I’m glad to say that today’s crowd at Bath was blessed with another brilliantly sunny day (we have had so many this autumn it has made up for the poor summer) and I gather the attendance was much bigger than the corresponding meeting last year.  I think the racecourse has had a good year celebrating 200 years of racing on Lansdown.  I hope the book has played a small part in its success.  I was brave enough to ask a couple of people there about the sales figures.  They didn’t know off hand, so I will settle for not knowing until curiosity gets too much for me.

A novelty event staged today was a wife-carrying contest, inspired by reports of this activity which is big in Scandinavia.   Despite there only being four couples, it was a great race with a dramatic finish.  The winning wife was very pleased.  I hope someone has put it on Youtube.  Next year I wish they would revive the pig race that they had in 2010, which was inevitably called the Ham National.

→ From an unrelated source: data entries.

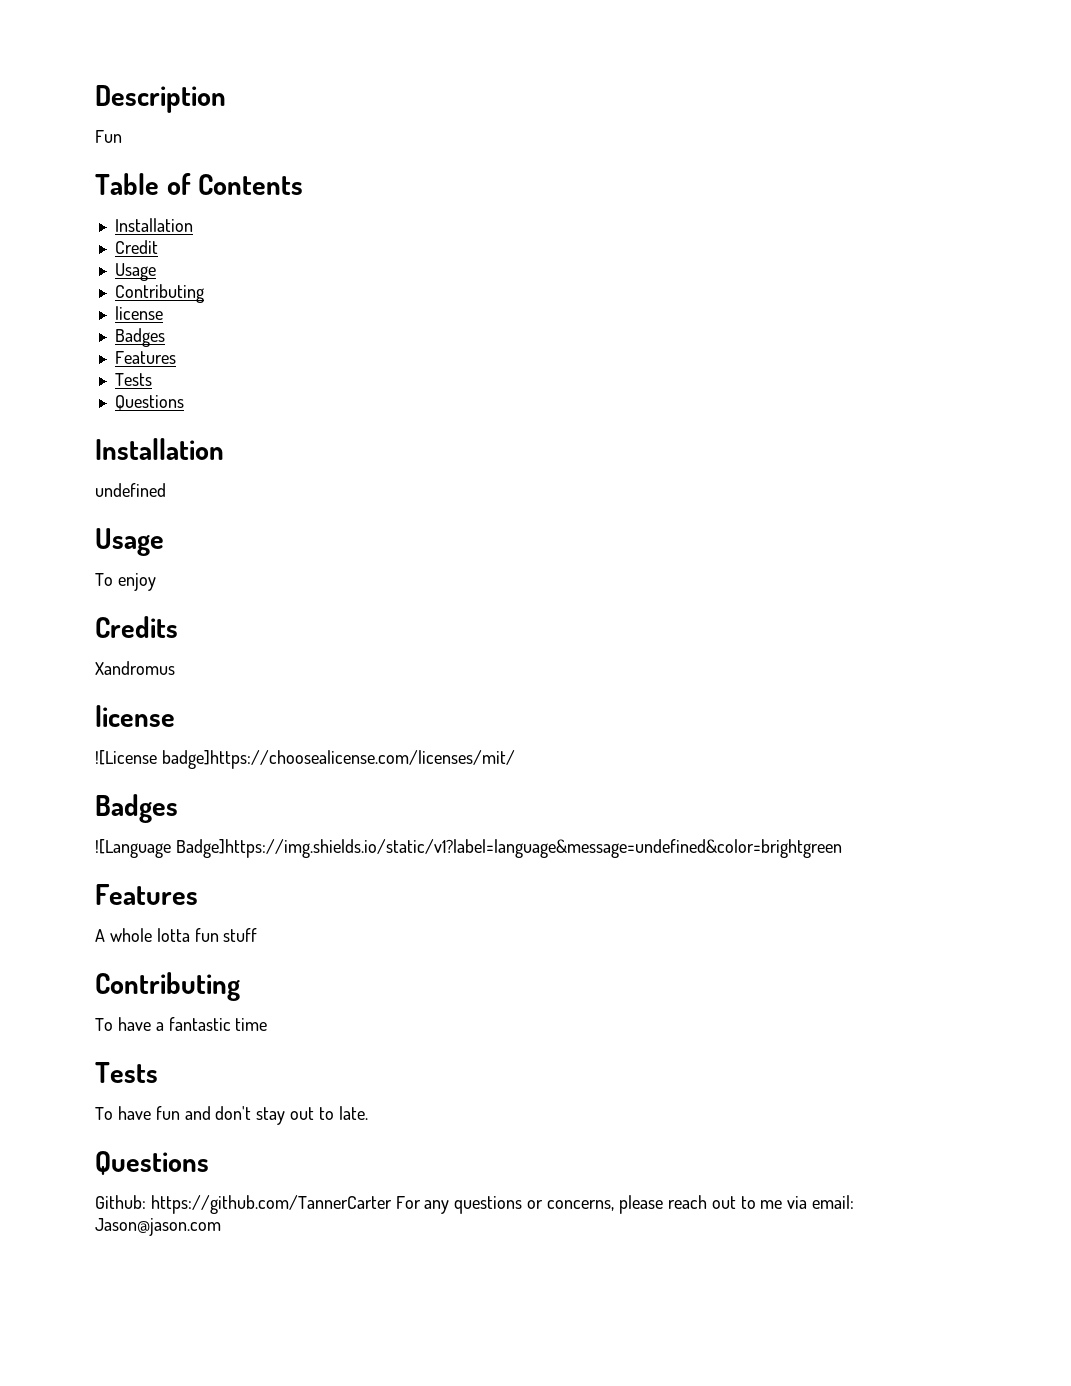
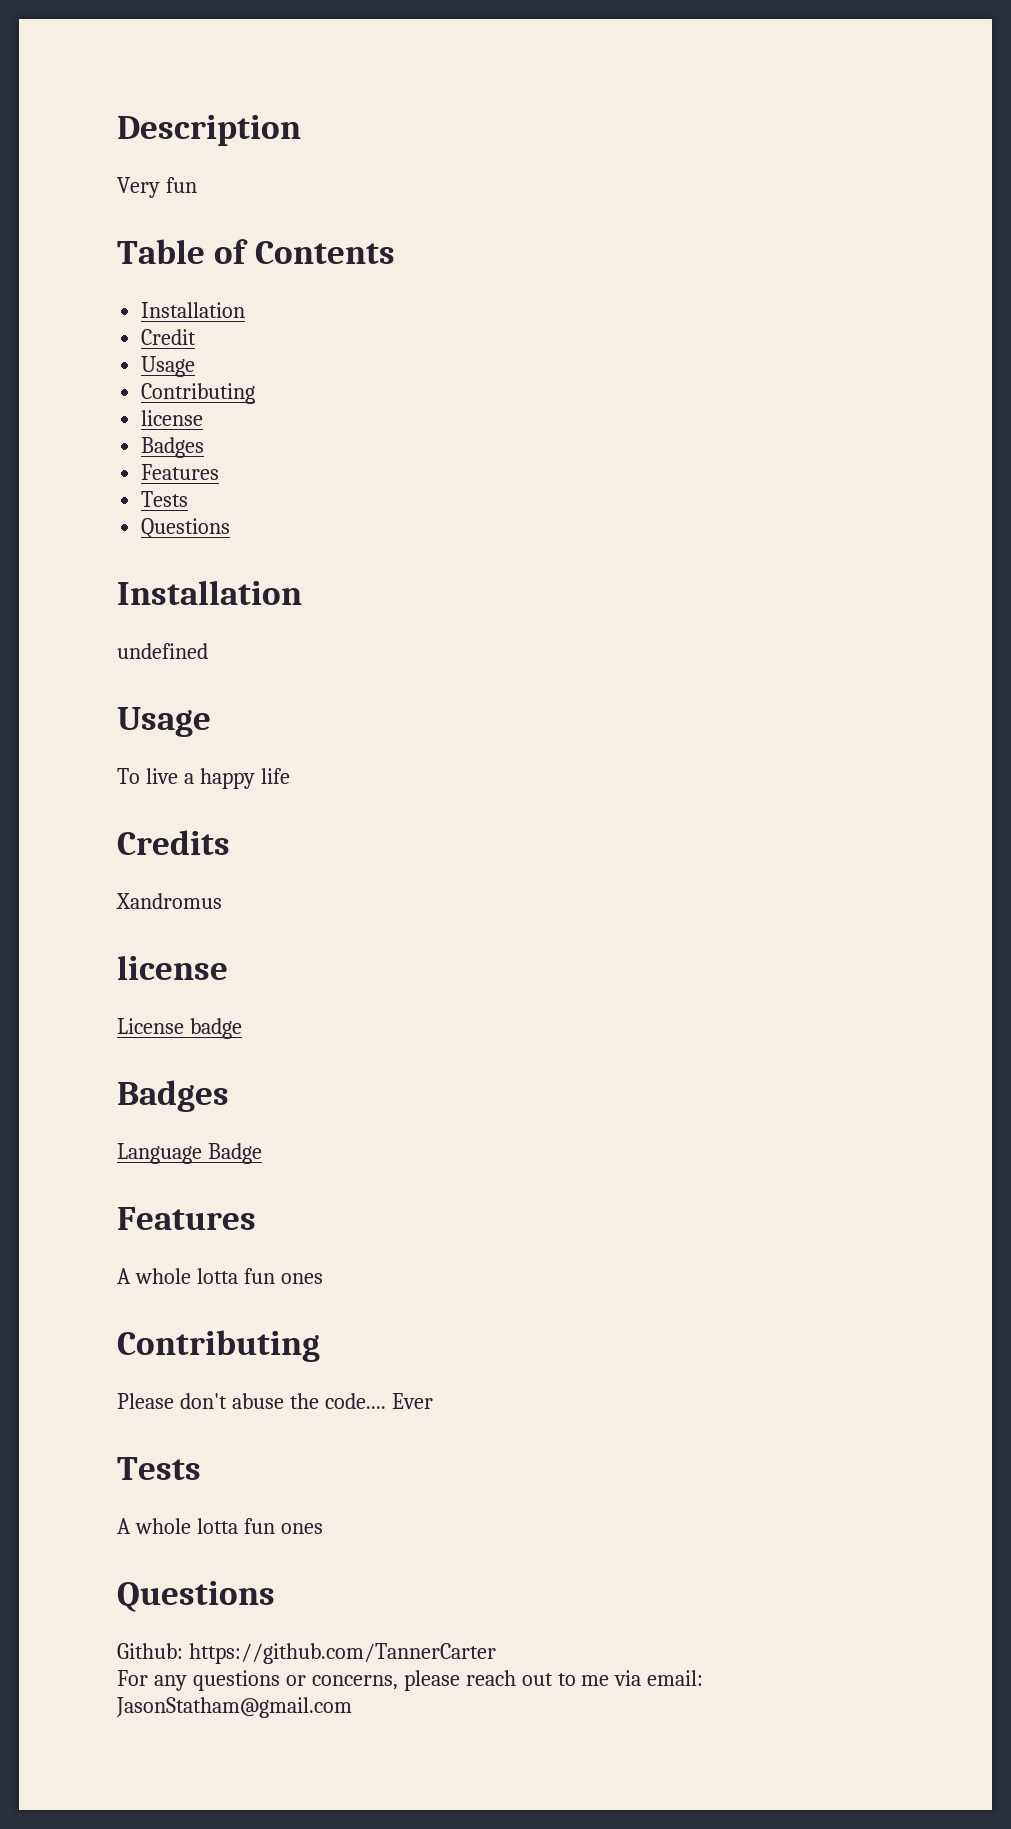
[95,130,122,143] Fun -> [117,177,197,198] Very fun
[117,573,156,591] enjoy -> [145,768,290,789] live a happy life
[95,750,515,769] [95,794,178,823] [95,839,842,858] ![License badge]https://choosealicense.com/licenses/mit/ // Badges // ![Language Badge]https://img.shields.io/static/v1?label=language&message=undefined&color=brightgreen -> [117,1018,242,1039] [117,1080,229,1112] [117,1143,262,1164] License badge // Badges // Language Badge
[223,928,258,942] [95,972,240,1001] [95,1017,268,1031] [95,1062,158,1083] [95,1106,368,1125] stuff // Contributing // To have a fantastic time // Tests // To have fun and don't stay out to late. -> [280,1273,323,1284] [117,1330,320,1362] [117,1393,433,1409] [117,1457,201,1480] [117,1518,323,1534] ones // Contributing // Please don't abuse the code.... Ever // Tests // A whole lotta fun ones
(392, 1204) none -> (496, 1653) //
[95,1218,221,1236] Jason@jason.com -> [116,1697,352,1718] JasonStatham@gmail.com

With Alfred Day, as predicted last week I have gone through the next draft on paper and corrected that on Word.  There can’t be much more for me to change.

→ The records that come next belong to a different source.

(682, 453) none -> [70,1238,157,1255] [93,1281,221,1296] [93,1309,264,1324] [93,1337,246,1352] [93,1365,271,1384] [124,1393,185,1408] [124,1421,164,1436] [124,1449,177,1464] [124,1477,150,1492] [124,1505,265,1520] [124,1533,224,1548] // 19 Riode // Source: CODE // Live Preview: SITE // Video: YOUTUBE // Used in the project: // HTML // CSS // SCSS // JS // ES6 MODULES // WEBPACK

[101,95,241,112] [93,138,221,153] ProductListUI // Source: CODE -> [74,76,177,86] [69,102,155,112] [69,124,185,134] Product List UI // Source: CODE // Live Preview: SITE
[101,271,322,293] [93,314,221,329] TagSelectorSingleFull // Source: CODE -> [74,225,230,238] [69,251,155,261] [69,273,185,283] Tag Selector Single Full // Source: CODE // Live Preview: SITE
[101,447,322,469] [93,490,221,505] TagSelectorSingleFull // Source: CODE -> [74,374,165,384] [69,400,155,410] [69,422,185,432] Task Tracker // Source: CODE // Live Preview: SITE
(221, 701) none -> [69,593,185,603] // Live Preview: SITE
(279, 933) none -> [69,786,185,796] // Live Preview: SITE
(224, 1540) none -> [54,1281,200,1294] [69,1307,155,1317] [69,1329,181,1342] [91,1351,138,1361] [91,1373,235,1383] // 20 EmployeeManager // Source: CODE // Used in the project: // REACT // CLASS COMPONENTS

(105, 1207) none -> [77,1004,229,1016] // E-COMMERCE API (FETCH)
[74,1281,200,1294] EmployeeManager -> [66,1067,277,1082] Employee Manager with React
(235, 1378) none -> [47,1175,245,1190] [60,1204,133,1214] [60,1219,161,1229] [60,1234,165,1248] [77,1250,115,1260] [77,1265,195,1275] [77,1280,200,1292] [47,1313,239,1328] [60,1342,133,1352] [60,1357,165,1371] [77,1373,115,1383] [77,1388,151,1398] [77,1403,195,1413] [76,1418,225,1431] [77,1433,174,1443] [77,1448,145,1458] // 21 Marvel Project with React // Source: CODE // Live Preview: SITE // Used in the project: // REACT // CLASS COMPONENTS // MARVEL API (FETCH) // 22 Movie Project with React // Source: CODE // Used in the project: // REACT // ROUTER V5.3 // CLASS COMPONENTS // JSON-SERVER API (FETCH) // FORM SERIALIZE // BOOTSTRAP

The printers have given me a rough quote, which is useful.  It assumes all the pictures are black and white.  Now I’d like some colour ones, but I don’t know how much extra that’ll be.  I’ve therefore produced three different lists of pictures – one assumes eight will be colour, the next assumes four, the final one assumes none.  When I show the printers this the alternative prices they give will – er – colour my judgement on which option to take.

Susie, one of my Fontwell contacts, has been very helpful in suggesting where I can market it.  Just after I was first asked to do the Fontwell book it so happened that Susie was leading a project to commemorate the 100th anniversary of the nearby Eastergate Village Hall.  A special one-day exhibition was being arranged at the hall and they wanted to have a stall about Alfred Day, one of its co-founders.  It was a happy coincidence.  I was able to give them some information and I helped man the stall.  All the locals flooding in who knew everyone else must have wondered who this stranger was.  It was both logical and odd that I, who knew nothing about the village or the hall, should be part of the event.  Susie suggested people I might contact as part of my Fontwell research, and later I found out a few more things about the hall. 

That is typical of the sort of new places I’ve been to and new people I’ve met purely as a result of doing these books.  That’s part of the attraction of doing some more!  Developments on that subject are on hold at the moment but I need to finish Alfred Day first anyway.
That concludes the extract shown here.